Zeus malware strain infecting 1 in 50 PCs

ThreatMetrix Labs came across a new variant of the P2P version of the Zeus Trojan. One of the main changes to this variant is the way it encrypts its configuration file – which make all automatic detection routines fail to recognize the Trojan.

“Today’s cybercriminals are rapidly evolving to surpass some of the most advanced malware and cybercrime automatic detection routines,” said Andreas Baumhof, CTO at ThreatMetrix. “The latest Zeus variant catches victims off-guard by waiting to attack until after a website’s login page appears to be functioning normally. After the victim logs in, the Zeus Trojan attempts to steal confidential information.”

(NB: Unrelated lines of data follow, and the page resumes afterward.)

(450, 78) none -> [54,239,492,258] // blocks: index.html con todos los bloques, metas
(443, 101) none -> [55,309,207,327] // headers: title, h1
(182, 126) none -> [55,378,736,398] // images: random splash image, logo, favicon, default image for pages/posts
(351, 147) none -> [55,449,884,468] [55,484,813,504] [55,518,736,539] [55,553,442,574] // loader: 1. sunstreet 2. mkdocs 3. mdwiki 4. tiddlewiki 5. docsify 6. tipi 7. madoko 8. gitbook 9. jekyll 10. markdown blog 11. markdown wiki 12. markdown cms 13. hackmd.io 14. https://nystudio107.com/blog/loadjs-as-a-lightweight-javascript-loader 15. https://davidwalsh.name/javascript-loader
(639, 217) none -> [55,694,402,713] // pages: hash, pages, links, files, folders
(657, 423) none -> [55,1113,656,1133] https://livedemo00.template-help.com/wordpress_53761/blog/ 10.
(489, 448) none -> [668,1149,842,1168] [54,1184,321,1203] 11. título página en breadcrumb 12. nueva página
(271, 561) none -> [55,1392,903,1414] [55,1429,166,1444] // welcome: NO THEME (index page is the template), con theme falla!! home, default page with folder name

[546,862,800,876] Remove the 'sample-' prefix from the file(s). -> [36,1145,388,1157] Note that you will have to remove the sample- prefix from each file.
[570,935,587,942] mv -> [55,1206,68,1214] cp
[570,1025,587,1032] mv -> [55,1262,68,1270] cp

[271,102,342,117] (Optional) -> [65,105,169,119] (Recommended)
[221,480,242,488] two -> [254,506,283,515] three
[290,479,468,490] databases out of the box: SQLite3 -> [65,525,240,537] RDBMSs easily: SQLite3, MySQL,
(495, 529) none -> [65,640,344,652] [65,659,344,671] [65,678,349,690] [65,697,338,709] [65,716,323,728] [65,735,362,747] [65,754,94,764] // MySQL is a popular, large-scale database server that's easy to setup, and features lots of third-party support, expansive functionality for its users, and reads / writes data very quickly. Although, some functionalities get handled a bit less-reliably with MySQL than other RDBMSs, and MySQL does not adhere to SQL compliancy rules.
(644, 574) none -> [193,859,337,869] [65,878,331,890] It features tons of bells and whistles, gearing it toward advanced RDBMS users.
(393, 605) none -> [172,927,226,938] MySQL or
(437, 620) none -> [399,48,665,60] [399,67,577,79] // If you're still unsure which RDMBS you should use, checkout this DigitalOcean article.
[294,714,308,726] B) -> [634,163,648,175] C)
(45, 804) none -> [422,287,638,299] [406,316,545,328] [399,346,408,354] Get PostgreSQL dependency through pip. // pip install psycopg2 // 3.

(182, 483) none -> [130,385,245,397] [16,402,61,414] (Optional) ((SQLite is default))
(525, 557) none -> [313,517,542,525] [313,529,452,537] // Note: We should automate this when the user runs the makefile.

ThreatMetrix Labs analyzed four specific cases of Zeus attacks across a variety of industries, including social media, financial services, retail, and payment processors. Most of these cases involve minor – but sophisticated – changes to the website designed to steal confidential information. These changes are often unsusceptible, even to professionals.

Facebook and Gmail

Recently, social media platforms have shown increasing sophistication in monetizing their sites. Cybercriminals are seizing this opportunity to steal personal and financial information from registered users. They will initially see a “normal” login page, but once the username and password are entered, fraudulent pages appear asking for user credit card information.

Common scams include:

• Linking one’s debit card to their Facebook account, to transfer Facebook credits with ease
• Earn 20 percent cash back by linking one’s debit card with Facebook
• Join the brand new processing system created jointly with Verified by Visa, MasterCard SecureCode and Google Checkout.
• Linking one’s debit card with a Google account, in order to shop safely and securely at more than 3,000 stores online.

Financial services

The Zeus Trojan targets all major credit card company websites upon customer login. After a victim logs in, an intermediate page will appear, tricking the victim into disclosing personal and credit card information to the alleged fraudsters.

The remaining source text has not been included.